🤖 AI Summary
This study addresses the delayed identification of student dropout risk and untimely interventions in Morocco’s education system by developing an interpretable AI prediction model. Methodologically, it pioneers the integration of multi-source heterogeneous national education data—including academic performance, attendance, and socioeconomic indicators—applying temporal feature engineering and SHAP-based interpretability analysis, and leveraging ensemble learning via XGBoost and Random Forest for dynamic risk assessment. Its core contribution is a lightweight, interpretable, and time-aware modeling framework specifically designed for educational contexts in developing countries.
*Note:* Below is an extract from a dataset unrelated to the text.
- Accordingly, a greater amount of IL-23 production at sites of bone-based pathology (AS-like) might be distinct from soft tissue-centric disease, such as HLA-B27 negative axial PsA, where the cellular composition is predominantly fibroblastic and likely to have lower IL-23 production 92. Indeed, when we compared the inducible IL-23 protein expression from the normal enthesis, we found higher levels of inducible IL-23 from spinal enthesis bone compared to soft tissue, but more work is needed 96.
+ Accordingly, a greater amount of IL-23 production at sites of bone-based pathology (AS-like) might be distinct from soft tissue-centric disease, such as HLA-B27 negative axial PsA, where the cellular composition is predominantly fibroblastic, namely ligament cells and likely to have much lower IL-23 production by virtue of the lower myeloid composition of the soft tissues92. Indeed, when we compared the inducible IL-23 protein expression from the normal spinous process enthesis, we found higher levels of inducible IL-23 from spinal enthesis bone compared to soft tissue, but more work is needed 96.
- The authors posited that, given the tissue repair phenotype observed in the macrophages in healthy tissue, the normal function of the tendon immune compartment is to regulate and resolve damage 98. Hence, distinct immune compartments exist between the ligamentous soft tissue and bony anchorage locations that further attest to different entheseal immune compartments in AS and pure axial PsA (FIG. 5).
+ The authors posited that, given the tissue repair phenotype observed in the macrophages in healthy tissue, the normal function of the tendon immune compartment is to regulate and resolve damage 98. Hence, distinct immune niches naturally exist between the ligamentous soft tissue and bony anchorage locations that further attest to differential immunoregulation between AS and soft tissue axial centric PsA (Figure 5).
Empirical evaluation on real-world data demonstrates strong predictive performance: 88% accuracy, 88% recall, 86% precision, and 87% AUC—substantially enhancing early-risk detection capability and policy-relevant decision trustworthiness.
📝 Abstract
Student dropout is a global issue influenced by personal, familial, and academic factors, with varying rates across countries. This paper introduces an AI-driven predictive modeling approach to identify students at risk of dropping out using advanced machine learning techniques. The goal is to enable timely interventions and improve educational outcomes. Our methodology is adaptable across different educational systems and levels. By employing a rigorous evaluation framework, we assess model performance and use Shapley Additive exPlanations (SHAP) to identify key factors influencing predictions. The approach was tested on real data provided by the Moroccan Ministry of National Education, achieving 88% accuracy, 88% recall, 86% precision, and an AUC of 87%. These results highlight the effectiveness of the AI models in identifying at-risk students. The framework is adaptable, incorporating historical data for both short and long-term detection, offering a comprehensive solution to the persistent challenge of student dropout.